I will begin tonight with a quote from the 13th-century Persian Sunni Muslim poet, jurist, Islamic scholar, theologian, and Sufi mystic Rumi: “Gratitude is the wine of the soul. Go on. Get drunk!” This quote seems a fitting end to our discussion these past weeks about how we can adopt a sense and a culture of gratitude.

We have spent time meditating and praying, learning and listening about gratitude both on a personal level and on a corporate or communal level. We live in a world today where anger and division is the way. Politics, and to some extent religion, has caused deep divides in our country, in our churches, and in our families.  So many relationships have been broken or estranged because of what is happening in the world, fear and anger are dangerous to our souls, but gratitude is good for us on a physical as well as a spiritual level.

There are plenty of reasons to not be thankful, but for us to change how all of the negativity in the world affects us, we need to adopt a culture and an ethic of gratitude. Some days all we can do is be grateful that we are alive and that we get to see another day because gratitude, like interest, compounds and the more we are grateful, the better off we will be.

In the final chapter of Grateful, that we have been reading together this summer, author Dina Butler Bass writes about how she slowly began to feel more rested and more resilient after she started to feel grateful for just being alive. She writes, “Gratitude is not a form of passive acceptance or complicity. Rather, it is the capacity to stare doubt, loss, chaos, and despair right in the eye and say, ‘I am still here.'”

We just cannot let the world get us down, we have to rise above all that is swirling around us and find the little things to be grateful for, like being alive, and slowly, over time, our worldview will change, and all will be right with the world again.

Bass continues, “Gratitude is defiance of sorts, the defiance of kindness in the face of anger, of connection in the face of division, and of hope in the face of fear. Gratefulness does not acquiesce to evil – it resists evil.” It means standing up for something even if it requires sacrificing everything. As Christians, we are called to be part of participants in the resistance of evil in all walks of life, and we face evil and hatred not with more evil and more hate, but love and gratitude.

In the latter part of 1989, during a speech by the Romanian Dictator Nicolae Ceaușescu, the crowd assembled outside the government building in Bucharest started to chant anti-government slogans like “bring down the dictator.” They were reacting to events that had taken place a few nights before when people gathered in peaceful protest outside of the cathedral church, Timișoara had been gunned down by the military and local police. The people had had enough and took to the streets to bring down evil.

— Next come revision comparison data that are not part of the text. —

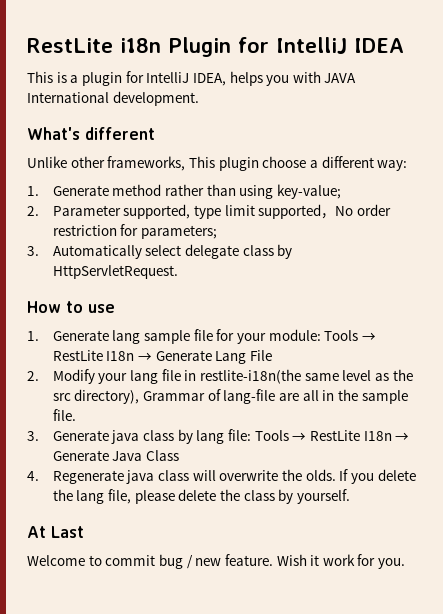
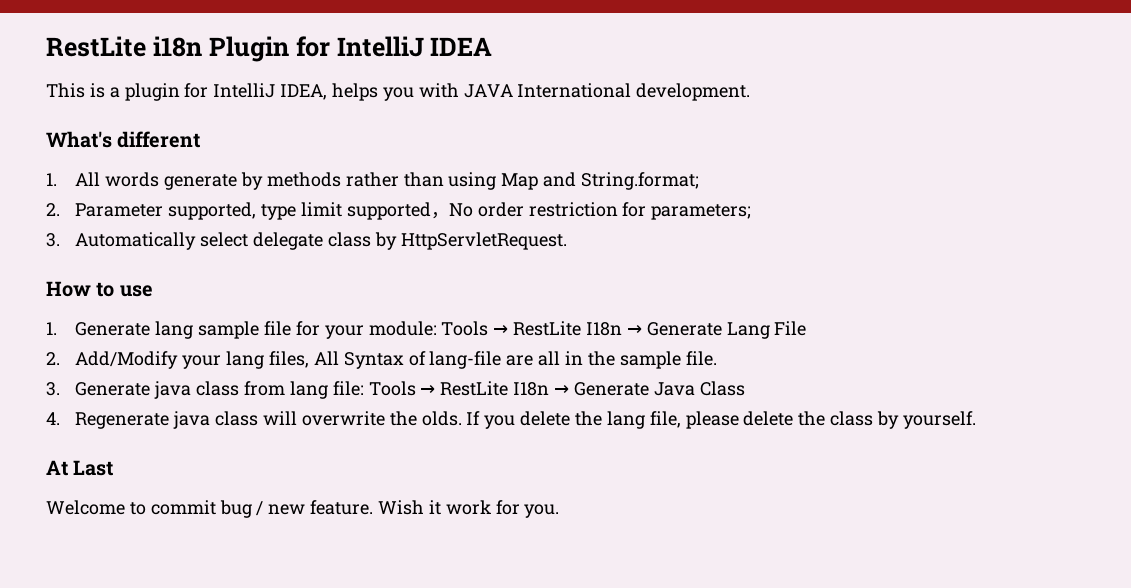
- Unlike other frameworks, This plugin choose a different way:
- 1. Generate method rather than using key-value;
+ 1. All words generate by methods rather than using Map and String.format;
- 2. Modify your lang file in restlite-i18n(the same level as the src directory), Grammar of lang-file are all in the sample file.
+ 2. Add/Modify your lang files, All Syntax of lang-file are all in the sample file.
- 3. Generate java class by lang file: Tools → RestLite I18n → Generate Java Class
+ 3. Generate java class from lang file: Tools → RestLite I18n → Generate Java Class

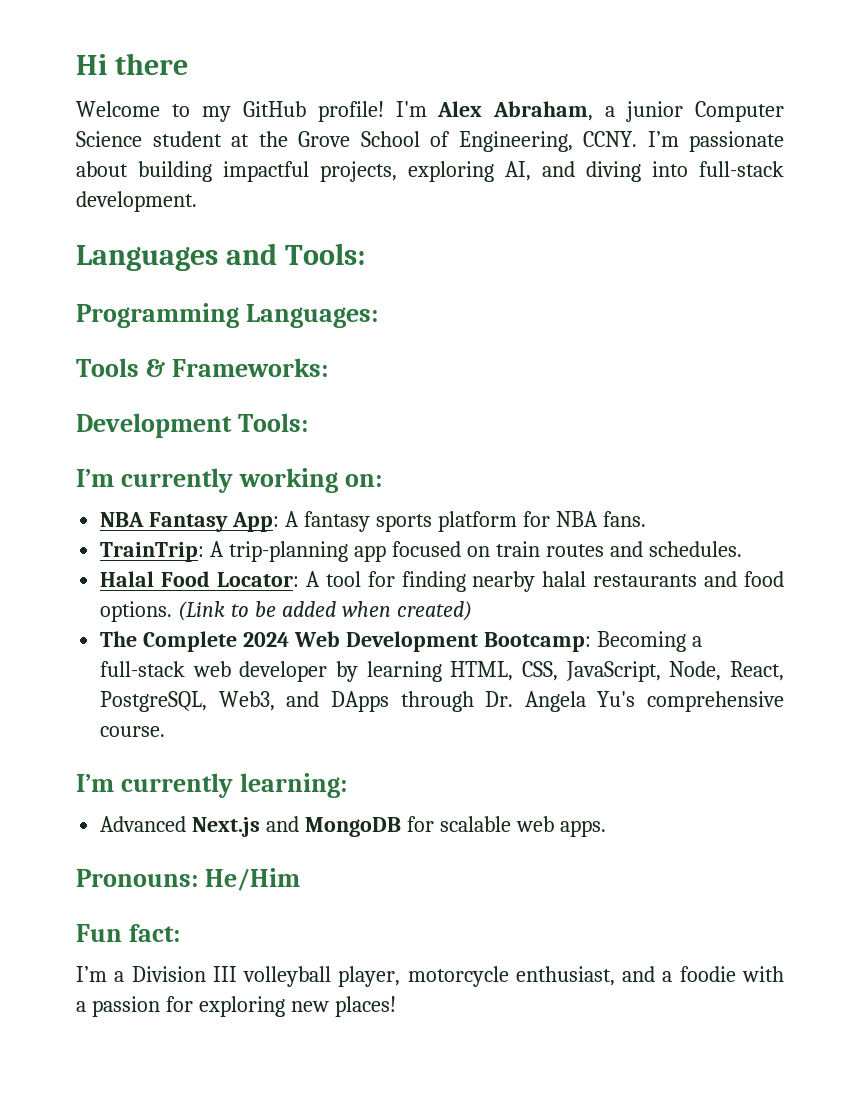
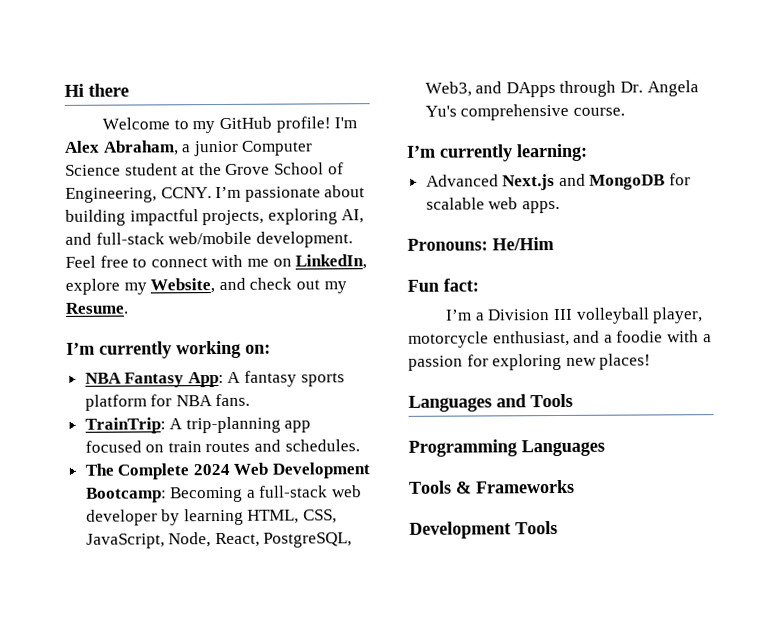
- I’m passionate about building impactful projects, exploring AI, and diving into full-stack development.
- Languages and Tools:
- Programming Languages:
- Tools & Frameworks:
- Development Tools:
+ I’m passionate about building impactful projects, exploring AI, and full-stack web/mobile development. Feel free to connect with me on LinkedIn, explore my Website, and check out my Resume.
- Halal Food Locator: A tool for finding nearby halal restaurants and food options. (Link to be added when created)
+ Languages and Tools
+ Programming Languages
+ Tools & Frameworks
+ Development Tools

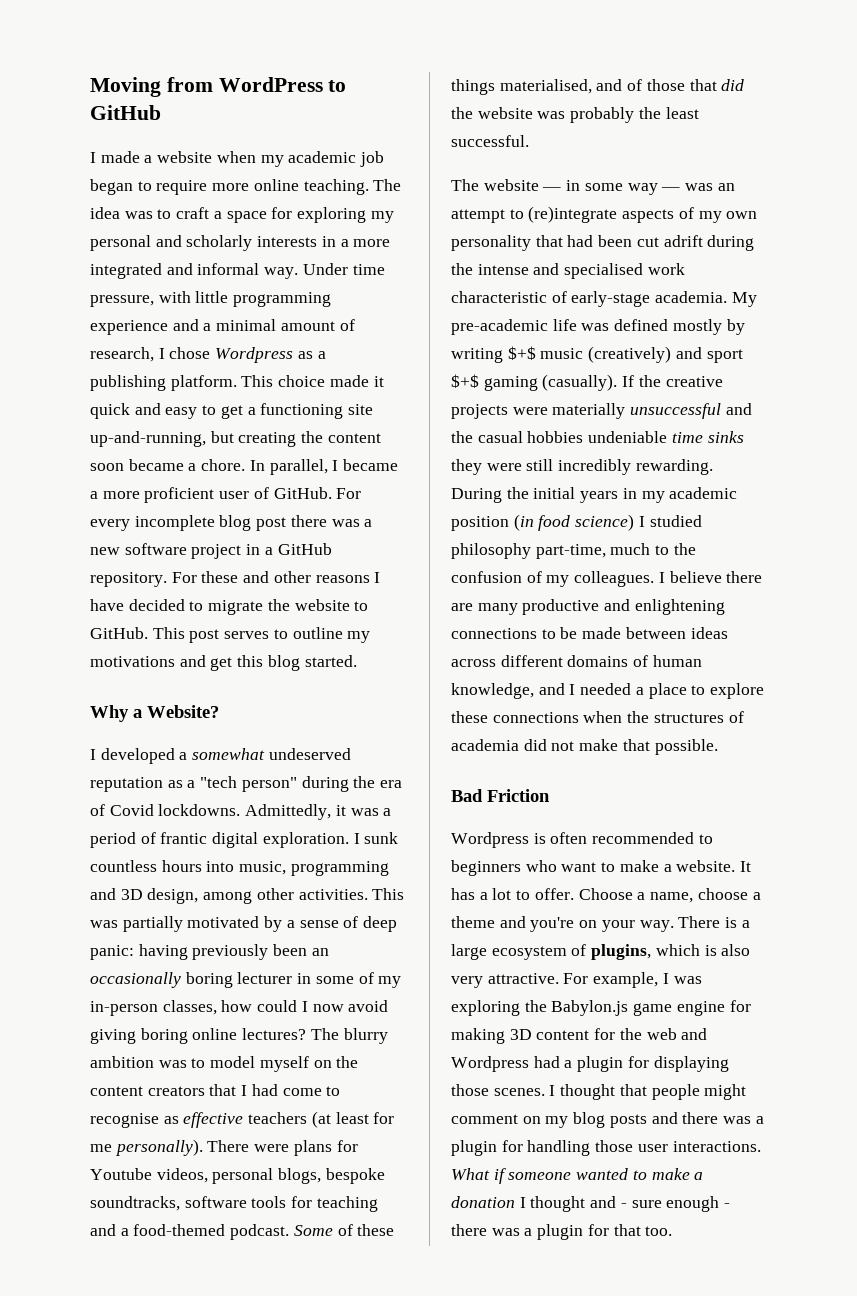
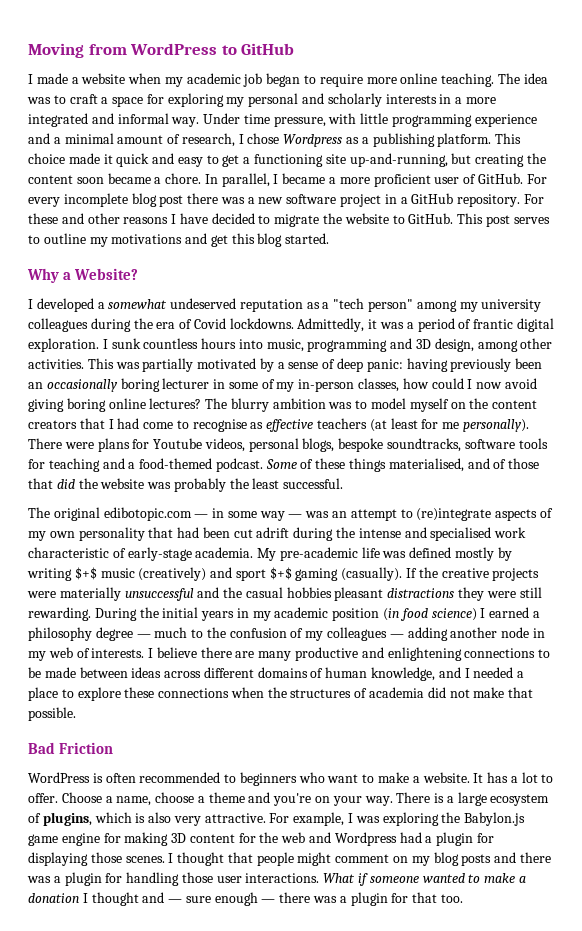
- I developed a somewhat undeserved reputation as a "tech person" during the era of Covid lockdowns.
+ I developed a somewhat undeserved reputation as a "tech person" among my university colleagues during the era of Covid lockdowns.
- The website — in some way — was an attempt to (re)integrate aspects of my own personality that had been cut adrift during the intense and specialised work characteristic of early-stage academia.
+ The original edibotopic.com — in some way — was an attempt to (re)integrate aspects of my own personality that had been cut adrift during the intense and specialised work characteristic of early-stage academia.
- If the creative projects were materially unsuccessful and the casual hobbies undeniable time sinks they were still incredibly rewarding.
+ If the creative projects were materially unsuccessful and the casual hobbies pleasant distractions they were still rewarding.
- During the initial years in my academic position (in food science) I studied philosophy part-time, much to the confusion of my colleagues.
+ During the initial years in my academic position (in food science) I earned a philosophy degree — much to the confusion of my colleagues — adding another node in my web of interests.
- Wordpress is often recommended to beginners who want to make a website.
+ WordPress is often recommended to beginners who want to make a website.
- What if someone wanted to make a donation I thought and - sure enough - there was a plugin for that too.
+ What if someone wanted to make a donation I thought and — sure enough — there was a plugin for that too.

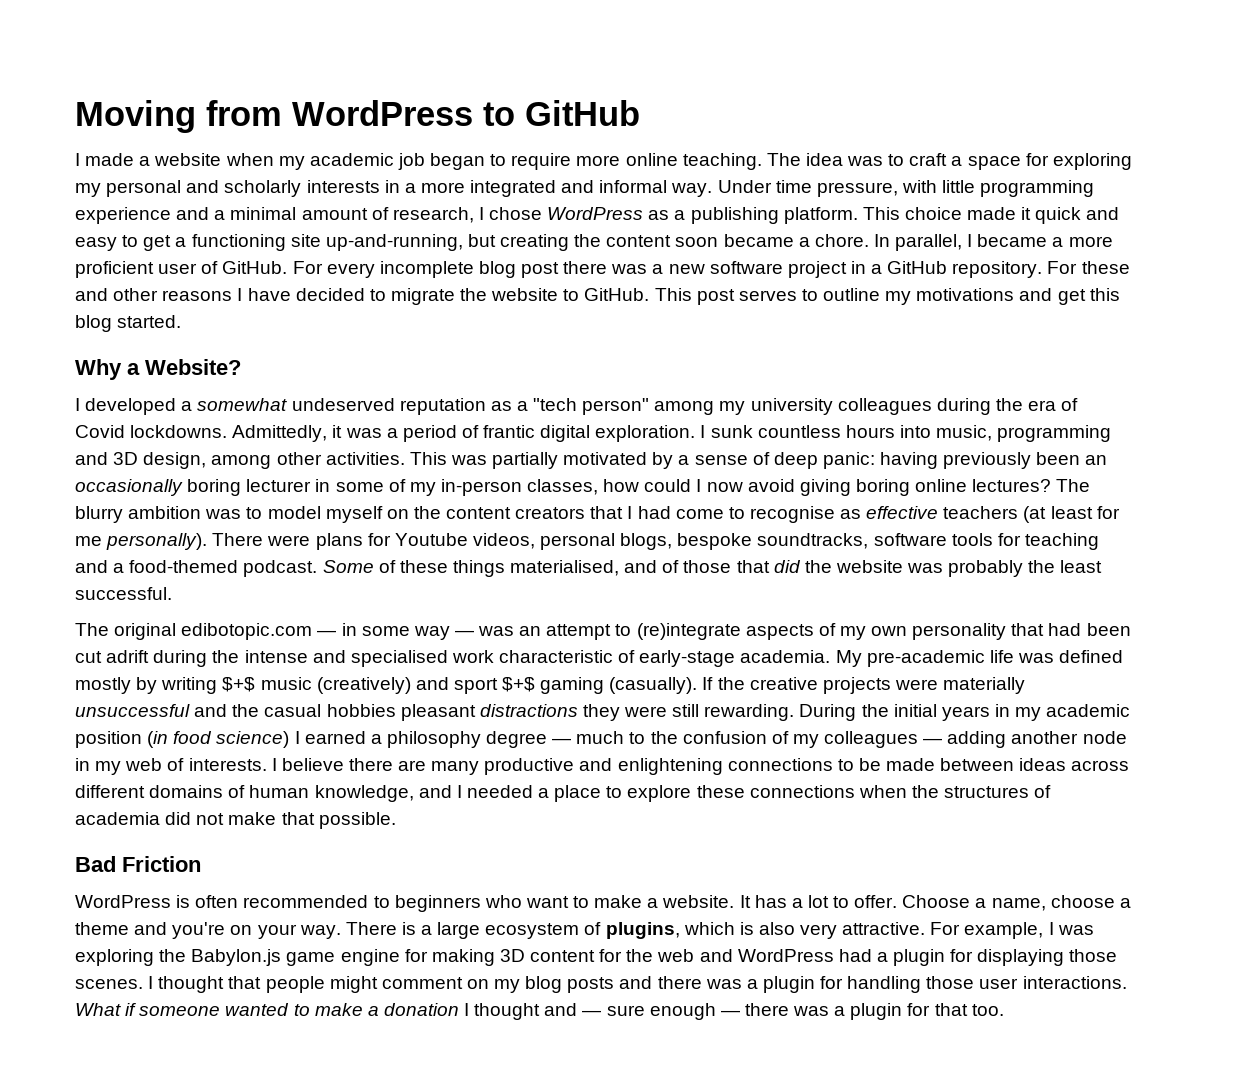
- Under time pressure, with little programming experience and a minimal amount of research, I chose Wordpress as a publishing platform.
+ Under time pressure, with little programming experience and a minimal amount of research, I chose WordPress as a publishing platform.
- For example, I was exploring the Babylon.js game engine for making 3D content for the web and Wordpress had a plugin for displaying those scenes.
+ For example, I was exploring the Babylon.js game engine for making 3D content for the web and WordPress had a plugin for displaying those scenes.

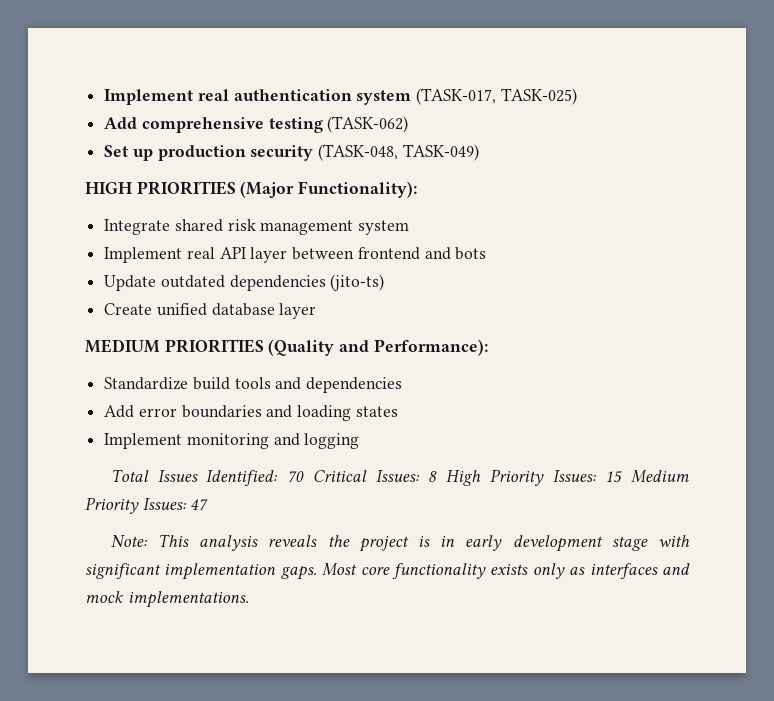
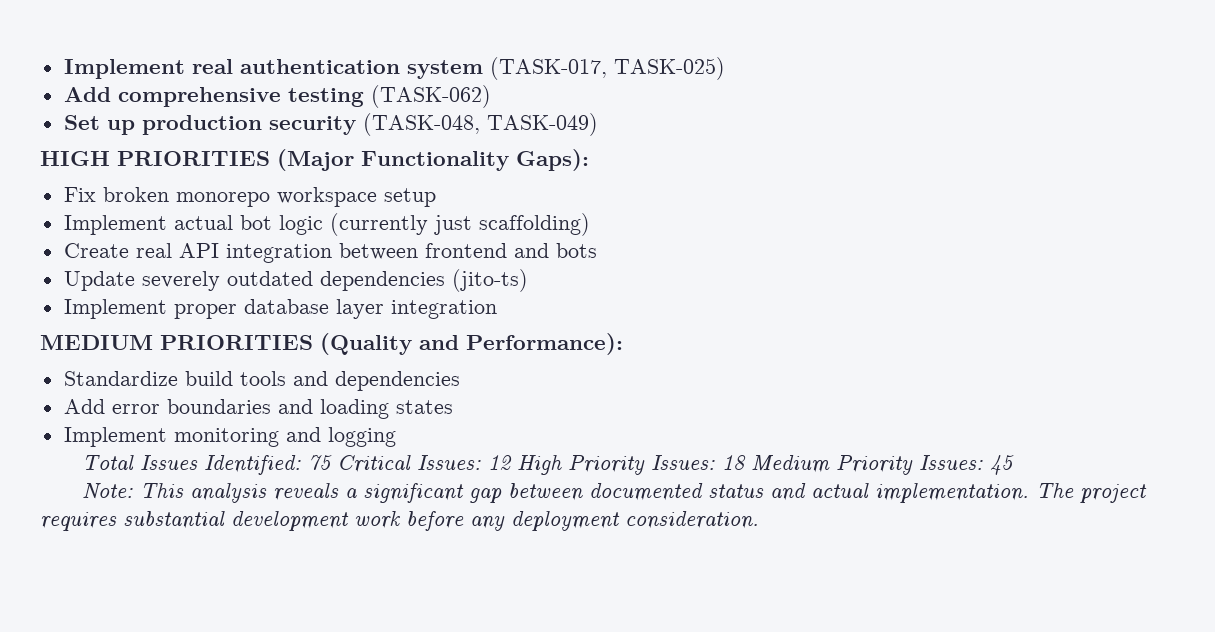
- HIGH PRIORITIES (Major Functionality):
- Integrate shared risk management system
- Implement real API layer between frontend and bots
+ HIGH PRIORITIES (Major Functionality Gaps):
+ Fix broken monorepo workspace setup
+ Implement actual bot logic (currently just scaffolding)
+ Create real API integration between frontend and bots
- Update outdated dependencies (jito-ts)
+ Update severely outdated dependencies (jito-ts)
- Create unified database layer
+ Implement proper database layer integration
- Total Issues Identified: 70 Critical Issues: 8 High Priority Issues: 15 Medium Priority Issues: 47
+ Total Issues Identified: 75 Critical Issues: 12 High Priority Issues: 18 Medium Priority Issues: 45
- Note: This analysis reveals the project is in early development stage with significant implementation gaps. Most core functionality exists only as interfaces and mock implementations.
+ Note: This analysis reveals a significant gap between documented status and actual implementation. The project requires substantial development work before any deployment consideration.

One of the most poignant scenes from those days of fighting was when a group of women walked into the street, face to face with the armed military, and placed flowers in the barrels of the rifles they were carrying. These women risked their lives to make a change in their world, and it worked. Not long after those flowers were placed, the military started to come to the side of the revolutionaries, and the tide shifted.  I am certainly not calling us to armed rebellion instead we are to be the ones putting the flowers in the barrel of the rifles. As Christians we are to offer an alternative way to violence and oppression, we are to provide the way for love, acceptance, and forgiveness.

“Gratitude strengthens our character and our moral resolve, giving each of us the possibility of living peaceably and justly. It untwists knotted hearts, waking us to a new sense of who we are as individuals and in Community. Being thankful is the very essence of what it means to be alive, and to know that life abundantly.”

Gratitude empowers us.

Gratitude makes joy possible.

Gratitude makes all things new.

In the words of Robert Emmons from his book The Little Book of Gratitude;

“Gratitude amplifies goodness, rescues us from negative emotions, and connects us to others in meaningful ways.”

Every day there are hundreds if not thousands of reasons to not be grateful and to not practice gratitude. We all have pain in our lives as individuals and as a community and for those things we cannot be grateful.  Gratitude never calls us to give thanks for anything that is evil or unjust in the world, for violence, lying, oppression, or suffering. Do not be grateful for these things.

“Gratefulness grounds our lives in the world and with others, always locating the gifts and graces that accompany our way. Gratitude is an emotion. Gratitude is an ethical way of life. It is a disposition, an awareness, a set of habits. However, ultimately, gratitude is a place – perhaps the place – where we find our trusted and best selves.